WORK INSTRUCTIONS
What is needed is the full set of records, word for word, with no pictures.

INPUT DATA section start

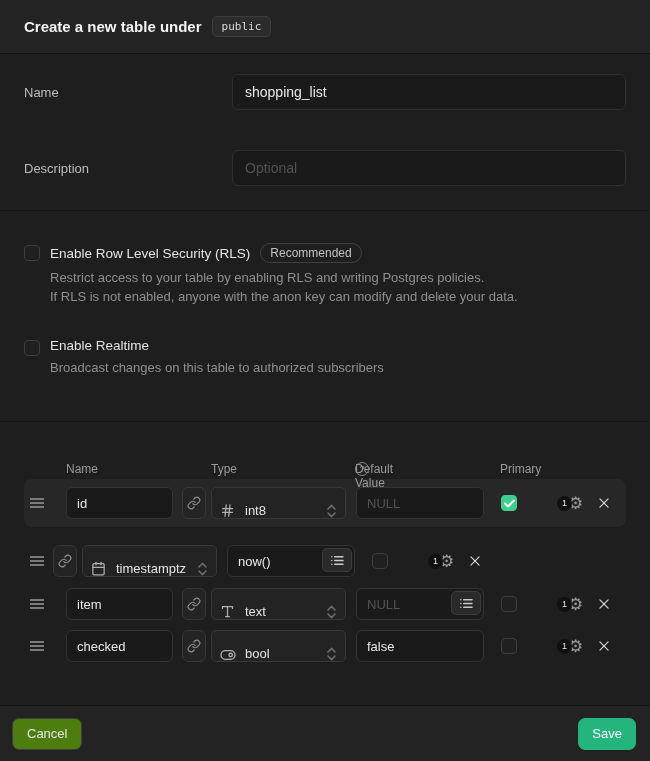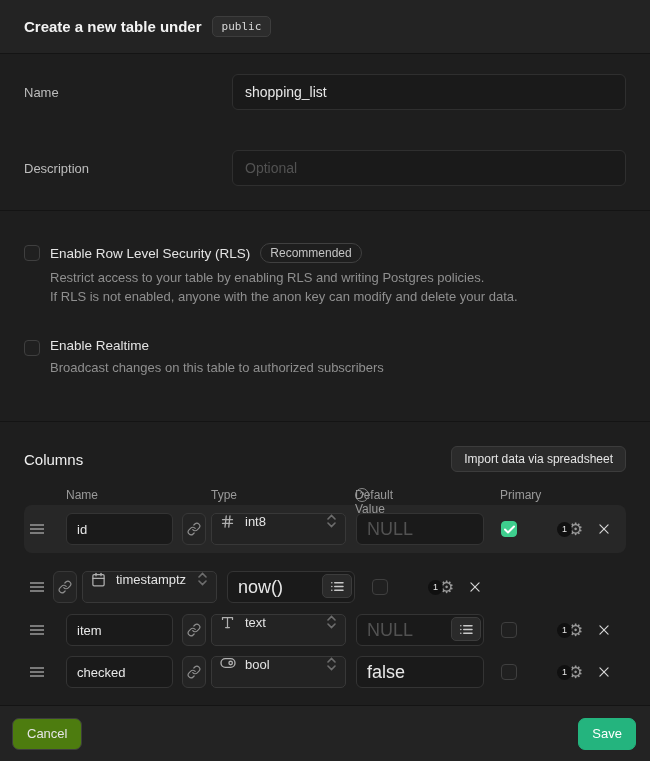"Columns" div.col-head { html: <div> <span>Columns</span> <button>Import data via spreadsheet</button> </div> -> none }
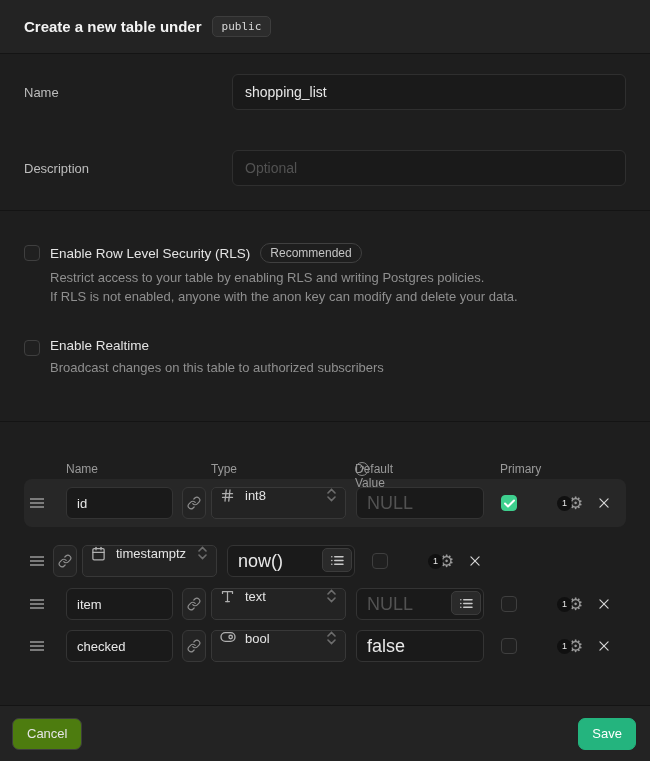"int8" .type-sel { align-items: flex-start -> flex-end }
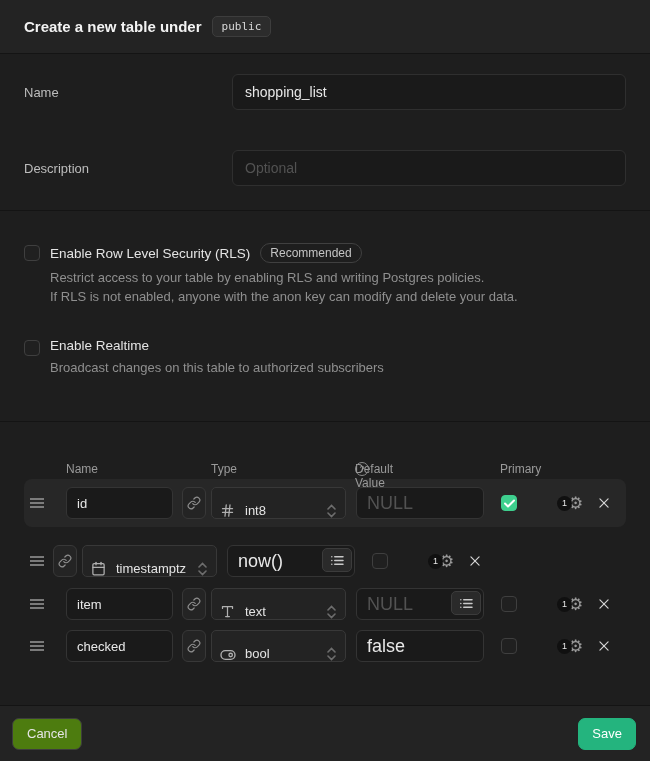"NULL" .def-inp { font-size: 18px -> 13px }
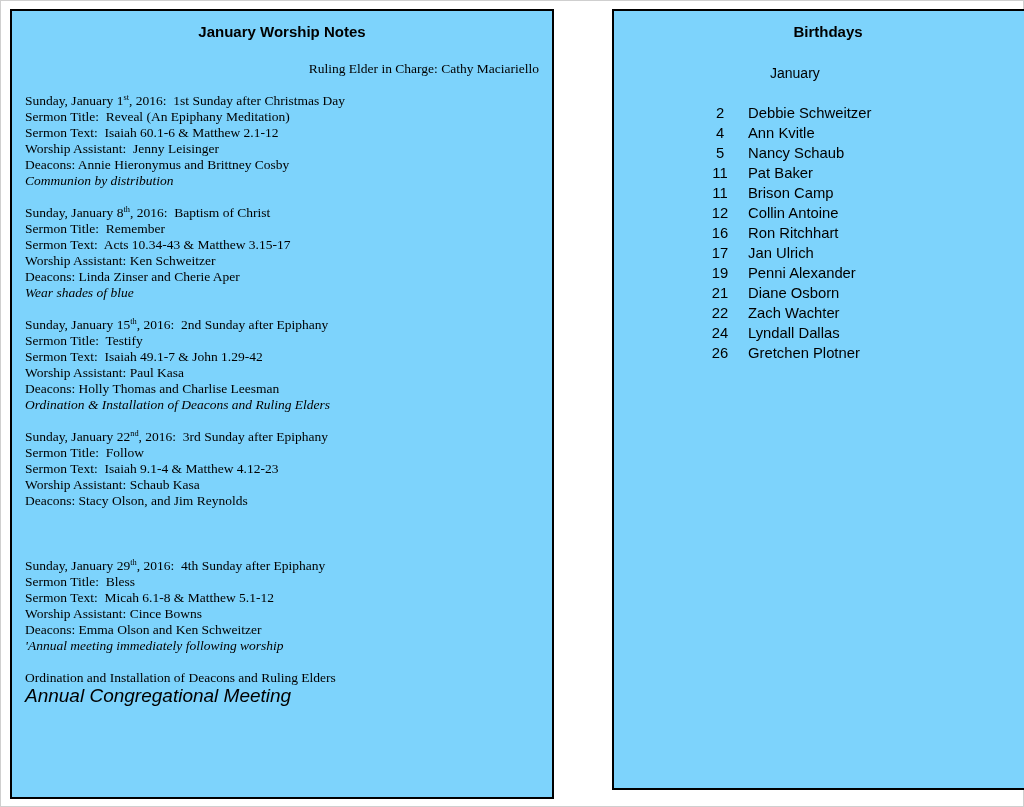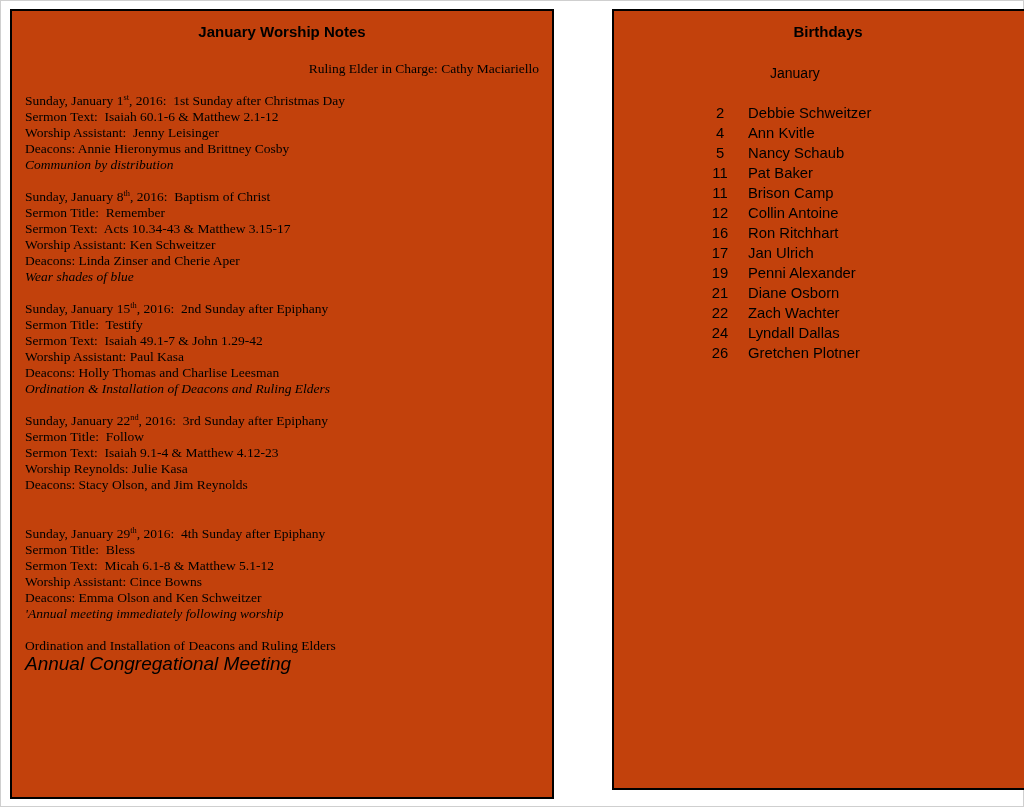"January Worship Notes" .panel { background: #c2410c -> #7dd3fc }
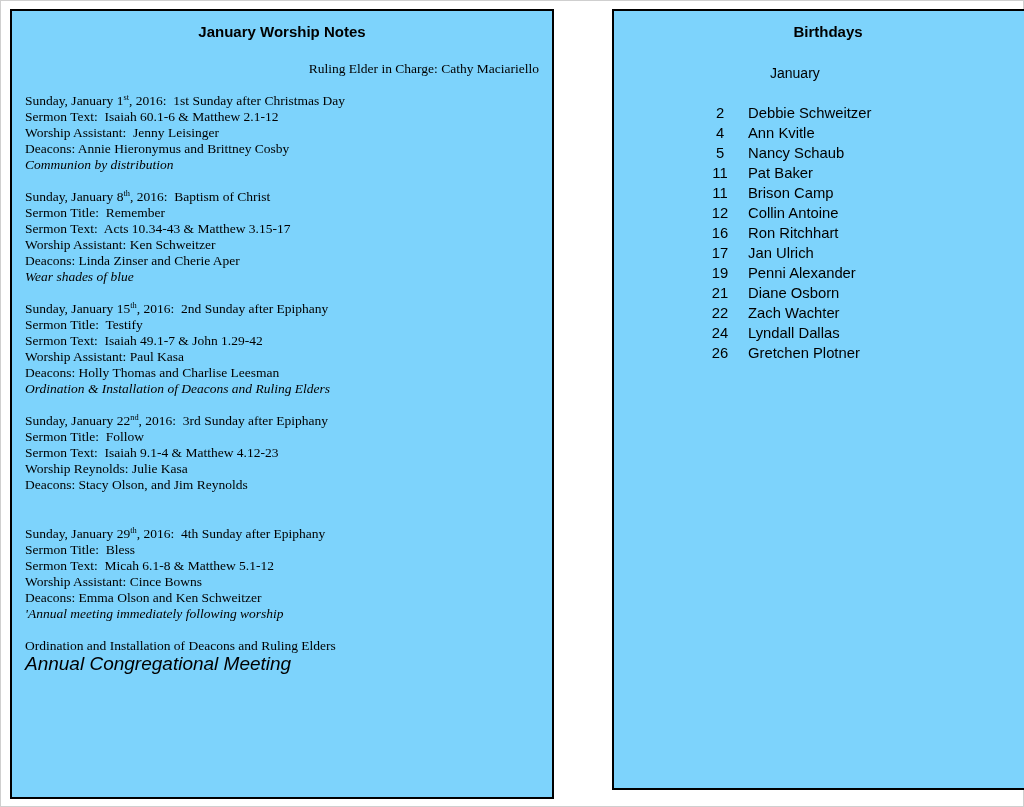"Sermon Title: Reveal (An Epiphany" p.line { html: none -> <p>Sermon Title: Reveal (An Epiphany Meditation)</p> }
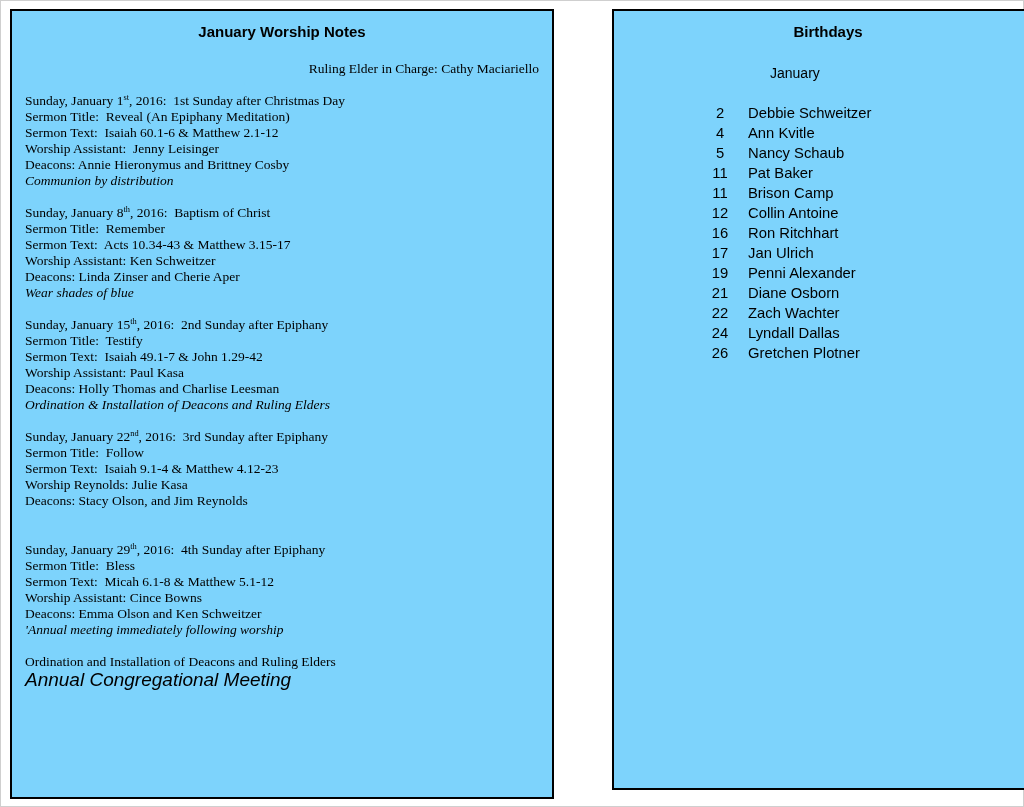"Worship Reynolds: Julie Kasa" p.line { text: Reynolds: Julie -> Assistant: Schaub }
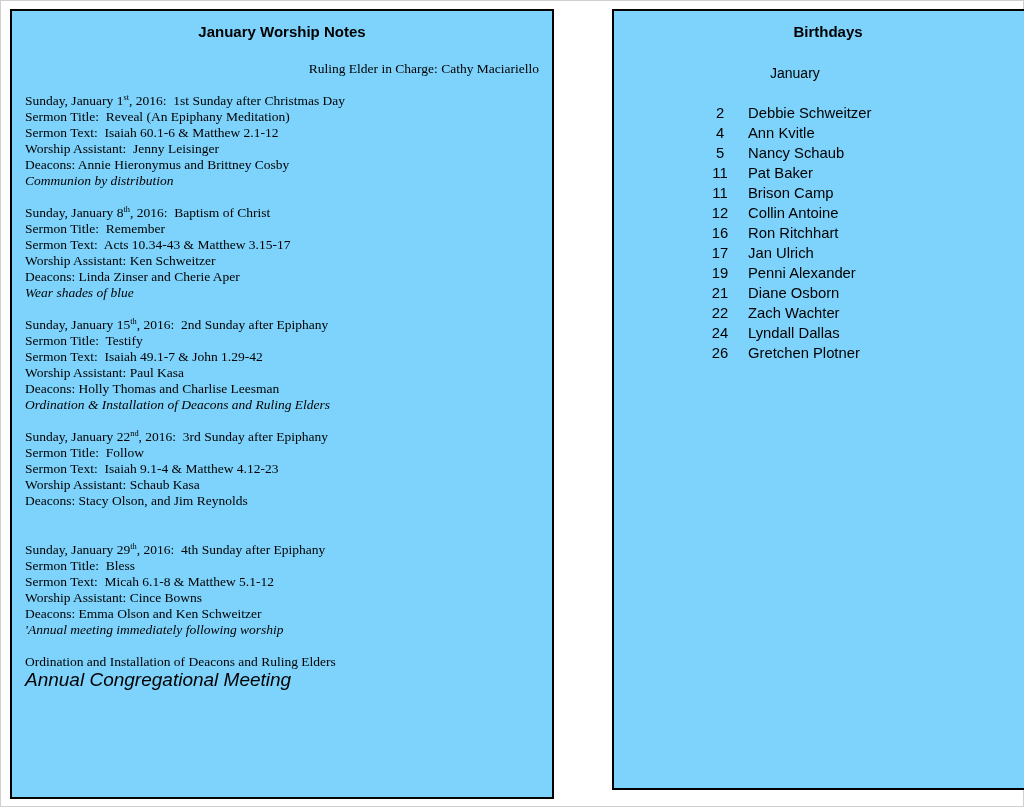"Sunday, January 29th, 2016: 4th" #services .service:last-child { margin-top: 33px -> 49px }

INPUT DATA section end

RESPONSE TO THE EXERCISE
"Columns" div.col-head { html: <div> <span>Columns</span> <button>Import data via spreadsheet</button> </div> -> none }
"int8" .type-sel { align-items: flex-start -> flex-end }
"NULL" .def-inp { font-size: 18px -> 13px }
"January Worship Notes" .panel { background: #c2410c -> #7dd3fc }
"Sermon Title: Reveal (An Epiphany" p.line { html: none -> <p>Sermon Title: Reveal (An Epiphany Meditation)</p> }
"Worship Reynolds: Julie Kasa" p.line { text: Reynolds: Julie -> Assistant: Schaub }
"Sunday, January 29th, 2016: 4th" #services .service:last-child { margin-top: 33px -> 49px }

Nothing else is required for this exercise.